> WHAT TO PRODUCE:
Give the data again exactly as written, without any of its pictures.

Collection entries:
++++++++++

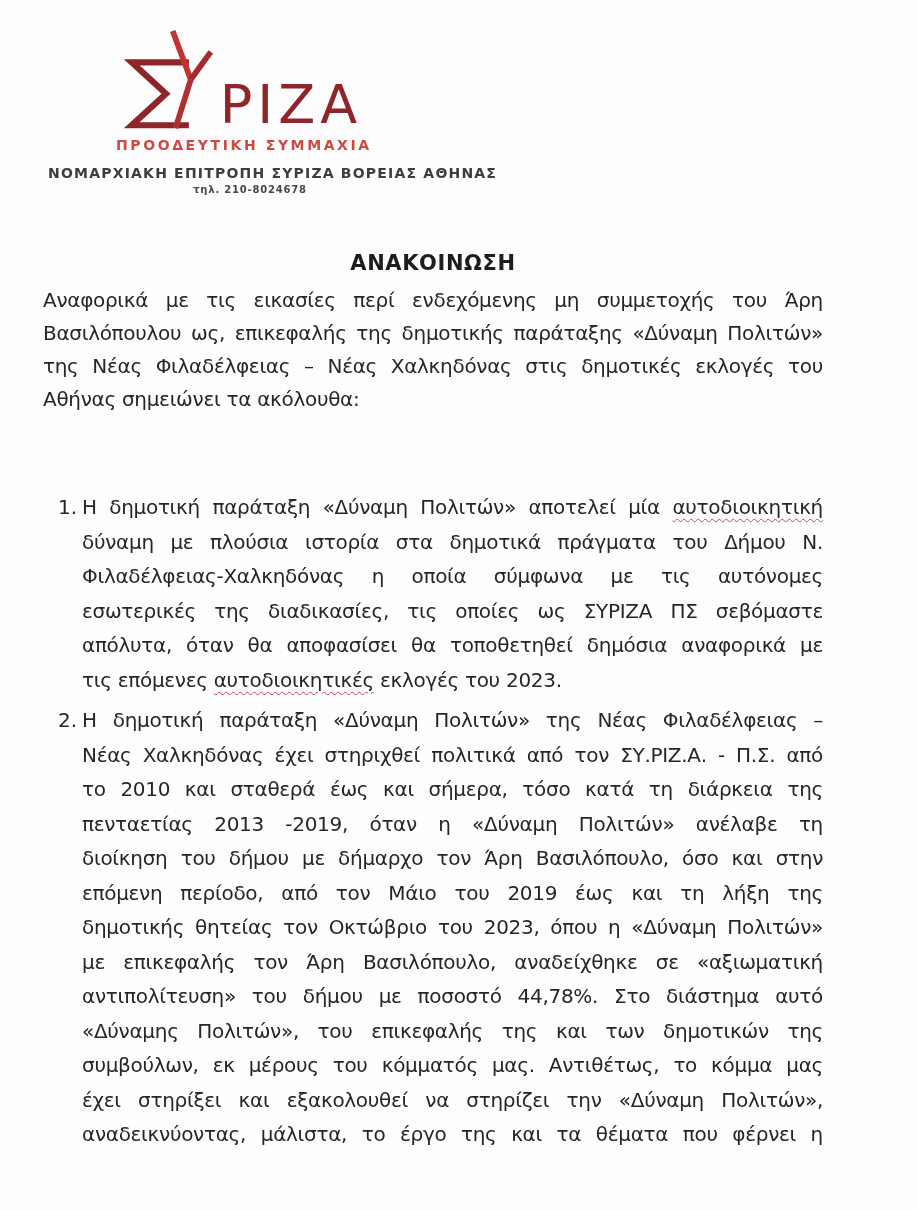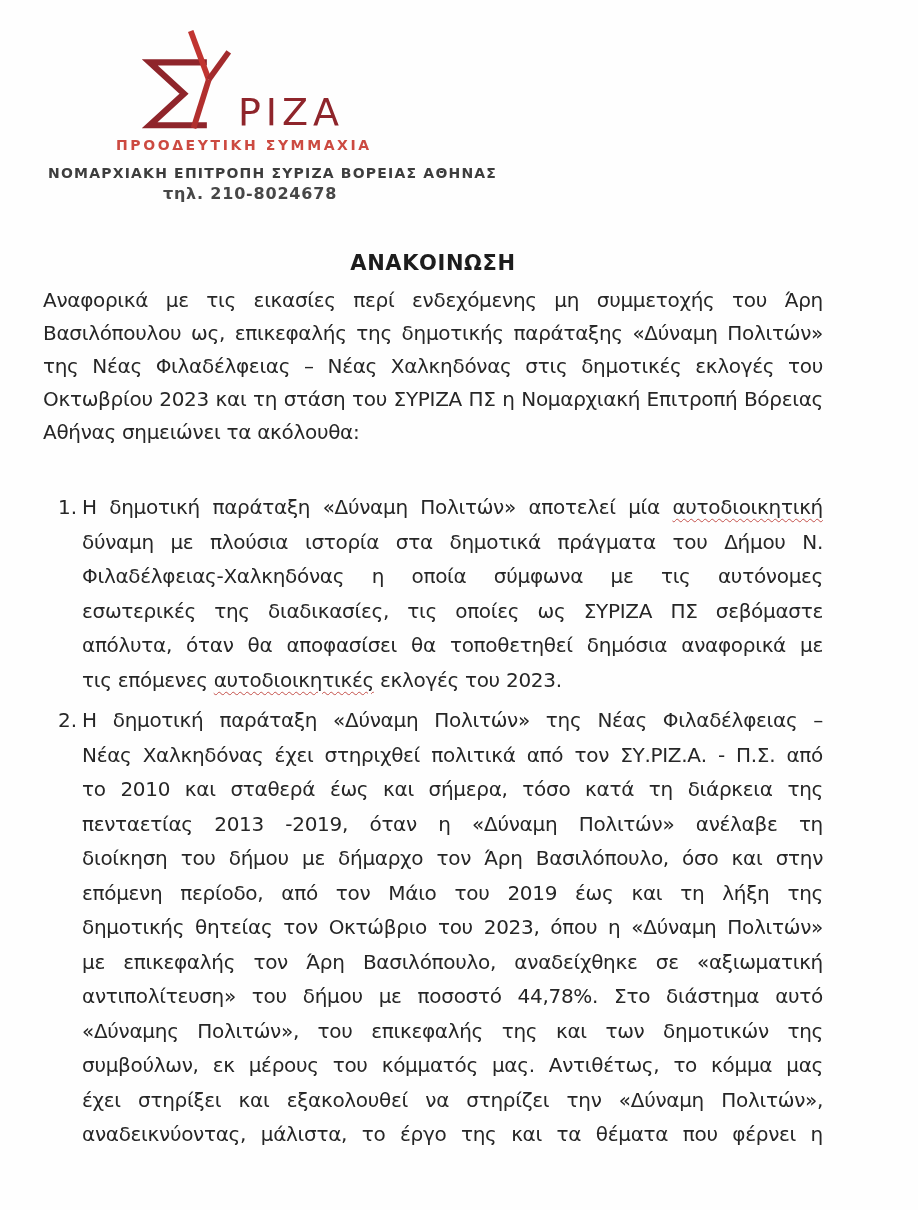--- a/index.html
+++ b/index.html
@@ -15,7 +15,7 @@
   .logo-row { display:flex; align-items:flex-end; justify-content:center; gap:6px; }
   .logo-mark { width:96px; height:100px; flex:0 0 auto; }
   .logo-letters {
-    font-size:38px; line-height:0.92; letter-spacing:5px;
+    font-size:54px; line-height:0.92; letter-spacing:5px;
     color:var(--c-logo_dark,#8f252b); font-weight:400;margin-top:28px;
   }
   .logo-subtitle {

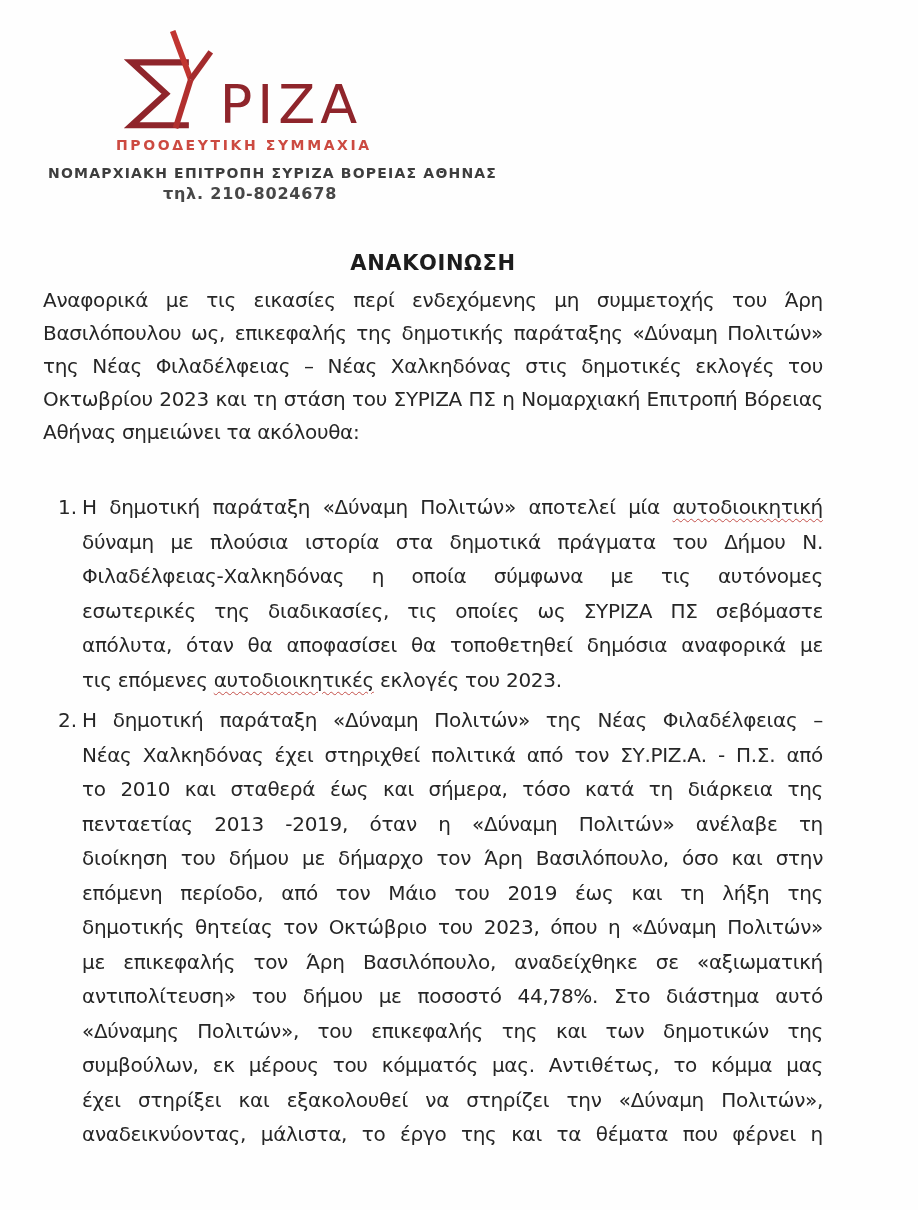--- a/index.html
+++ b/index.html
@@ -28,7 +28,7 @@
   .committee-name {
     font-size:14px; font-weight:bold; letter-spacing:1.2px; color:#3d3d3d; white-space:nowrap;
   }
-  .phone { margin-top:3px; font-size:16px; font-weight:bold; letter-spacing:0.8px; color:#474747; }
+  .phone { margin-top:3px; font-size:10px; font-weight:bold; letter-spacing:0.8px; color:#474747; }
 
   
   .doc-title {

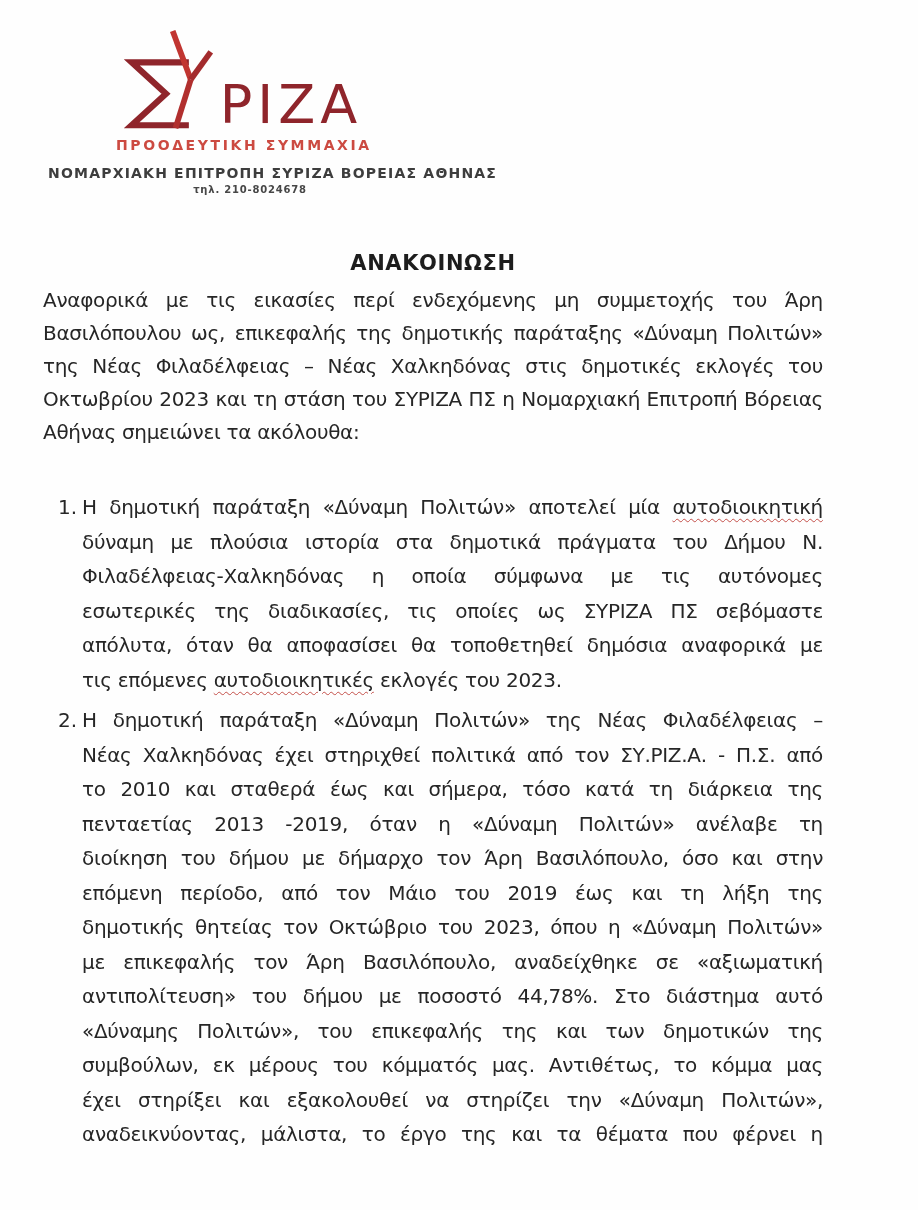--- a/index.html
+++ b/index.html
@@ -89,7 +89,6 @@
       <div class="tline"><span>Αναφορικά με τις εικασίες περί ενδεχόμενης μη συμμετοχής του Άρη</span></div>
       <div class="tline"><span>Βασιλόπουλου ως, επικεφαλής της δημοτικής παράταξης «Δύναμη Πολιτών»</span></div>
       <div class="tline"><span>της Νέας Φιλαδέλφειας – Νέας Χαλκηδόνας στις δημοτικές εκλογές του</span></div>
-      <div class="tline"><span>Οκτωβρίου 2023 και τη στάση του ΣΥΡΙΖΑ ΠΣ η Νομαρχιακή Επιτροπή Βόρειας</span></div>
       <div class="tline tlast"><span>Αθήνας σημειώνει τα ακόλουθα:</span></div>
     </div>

++++++++++

> EXERCISE RESPONSE:
--- a/index.html
+++ b/index.html
@@ -15,7 +15,7 @@
   .logo-row { display:flex; align-items:flex-end; justify-content:center; gap:6px; }
   .logo-mark { width:96px; height:100px; flex:0 0 auto; }
   .logo-letters {
-    font-size:38px; line-height:0.92; letter-spacing:5px;
+    font-size:54px; line-height:0.92; letter-spacing:5px;
     color:var(--c-logo_dark,#8f252b); font-weight:400;margin-top:28px;
   }
   .logo-subtitle {

--- a/index.html
+++ b/index.html
@@ -28,7 +28,7 @@
   .committee-name {
     font-size:14px; font-weight:bold; letter-spacing:1.2px; color:#3d3d3d; white-space:nowrap;
   }
-  .phone { margin-top:3px; font-size:16px; font-weight:bold; letter-spacing:0.8px; color:#474747; }
+  .phone { margin-top:3px; font-size:10px; font-weight:bold; letter-spacing:0.8px; color:#474747; }
 
   
   .doc-title {

--- a/index.html
+++ b/index.html
@@ -89,7 +89,6 @@
       <div class="tline"><span>Αναφορικά με τις εικασίες περί ενδεχόμενης μη συμμετοχής του Άρη</span></div>
       <div class="tline"><span>Βασιλόπουλου ως, επικεφαλής της δημοτικής παράταξης «Δύναμη Πολιτών»</span></div>
       <div class="tline"><span>της Νέας Φιλαδέλφειας – Νέας Χαλκηδόνας στις δημοτικές εκλογές του</span></div>
-      <div class="tline"><span>Οκτωβρίου 2023 και τη στάση του ΣΥΡΙΖΑ ΠΣ η Νομαρχιακή Επιτροπή Βόρειας</span></div>
       <div class="tline tlast"><span>Αθήνας σημειώνει τα ακόλουθα:</span></div>
     </div>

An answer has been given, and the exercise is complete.